I want to build a specific implementation with PyTorch and train it with FSDP, and I am facing some problems.
First of all, let me describe my implementation with pseudocode.
Let model be a nn.Module with a shared submodule (also nn.Module), and the heads being also submodules (and nn.Modules). I have implemented the following pseudocode in PyTorch, and due to memory constraints, I have to use FSDP to train it.
z = model.shared(x)
d = z.detach()
d.requires_grad = True
for i in range(n):
p = model.heads[i](d)
loss = loss_function(p, y[i])
loss.backward()
# gradients accumulate in d
z.backward(gradient=d.grad)
However, there are some limitations.
In my original implementation, all of this code was included in the forward method of the model, but with FSDP, we can’t call backward inside the forward pass.

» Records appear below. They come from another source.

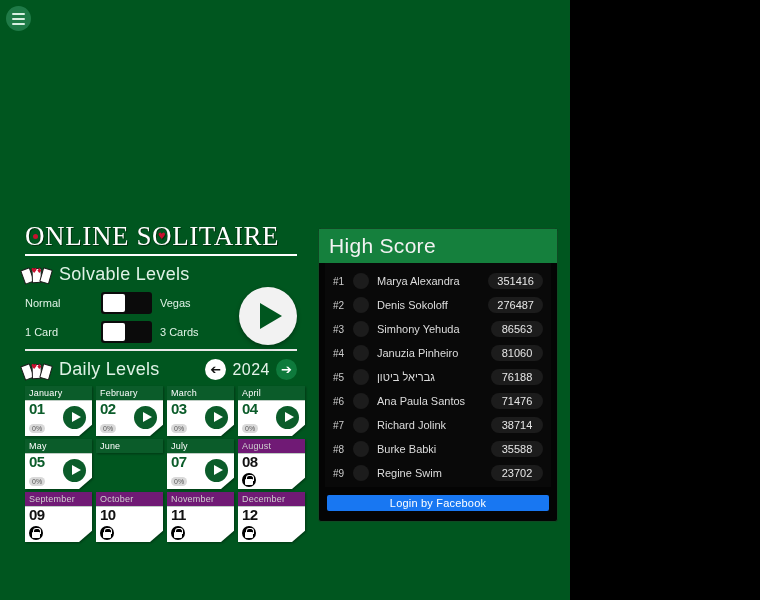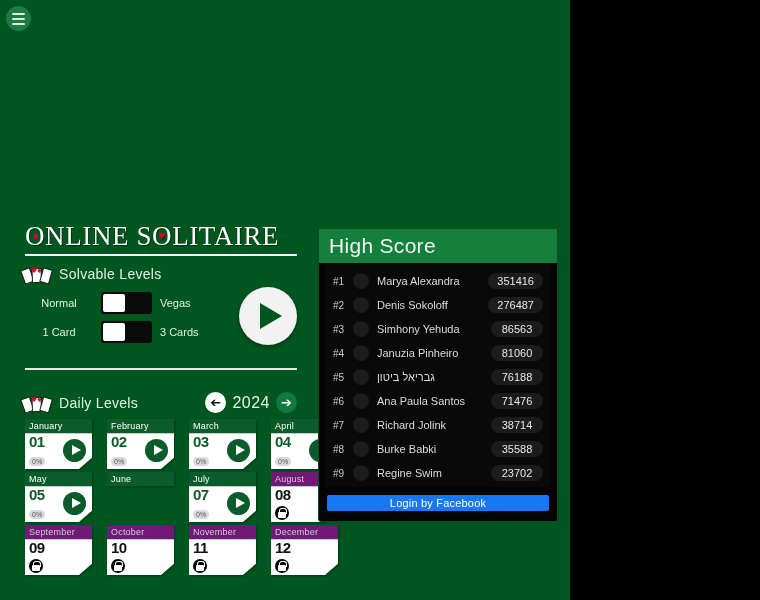--- a/index.html
+++ b/index.html
@@ -106,41 +106,41 @@
     position: absolute;
     left: 6px; top: 2px;
     font-size: 7px;
     color: #c8102e;
     letter-spacing: -1px;
     font-family: "DejaVu Sans", sans-serif;
     z-index: 5;
   }
   .sec-title {
     color: #dff2e6;
-    font-size: 14px;
+    font-size: 18px;
     letter-spacing: 0.3px;
   }
   
   #options {
     margin-top: 7px;
     position: relative;
     width: 272px;
     height: 58px;
   }
   .opt-row {
     display: flex;
     align-items: center;
     height: 24px;
     margin-bottom: 5px;
   }
   .opt-lbl {
     color: #dff2e6;
     font-size: 11px;
     width: 76px;
-    text-align: center;
+    text-align: left;
     padding-right: 8px;
   }
   .opt-lbl.right {
     text-align: left;
     padding-right: 0;
     padding-left: 8px;
     width: auto;
   }
   .switch {
     width: 51px; height: 22px;
@@ -169,24 +169,24 @@
   #play-btn::after {
     content: "";
     position: absolute;
     left: 21px; top: 16px;
     border-left: 22px solid #00561f;
     border-top: 13px solid transparent;
     border-bottom: 13px solid transparent;
   }
   
   #daily-head {
-    margin-top: 19px;
+    margin-top: 0;
     width: 272px;
     border-top: 2px solid #e9e9e9;
-    padding-top: 22px;
+    padding-top: 8px;
     display: flex;
     align-items: center;
   }
   #year-nav {
     margin-left: auto;
     display: flex;
     align-items: center;
     gap: 6px;
   }
   .nav-circ {
@@ -203,21 +203,21 @@
   #year-label {
     color: #e4f3ea;
     font-size: 16px;
     letter-spacing: 0.5px;
   }
   
   #months {
     margin-top: 6px;
     display: grid;
     grid-template-columns: repeat(4, 67px);
-    gap: 3px 15px;
+    gap: 3px 4px;
     width: 272px;
   }
   .mcard {
     width: 67px;
     height: 50px;
     position: relative;
     cursor: pointer;
     filter: drop-shadow(1px 1px 1px rgba(0,0,0,.35));
   }
   .mcard .mhead {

So I have made some if-else statements in the forward, to know if I want to use the shared part or a head, and I wrote the sequential forward-backward logic in my training loop. However, when the code reaches the last line (where I want to do backwards with custom gradient), it breaks, and logs a RunTime error :
setStorage: sizes [4096, 14336], strides [14336, 1], storage offset 159383552, and itemsize 2 requiring a storage size of 436207616 are out of bounds for storage of size 0.
I suppose the error is due to the custom gradient, since the other backward passes were executed without problems. But is there any workaround to fix this?
Or is there any other way to use FSDP to train a model according to this pseudocode?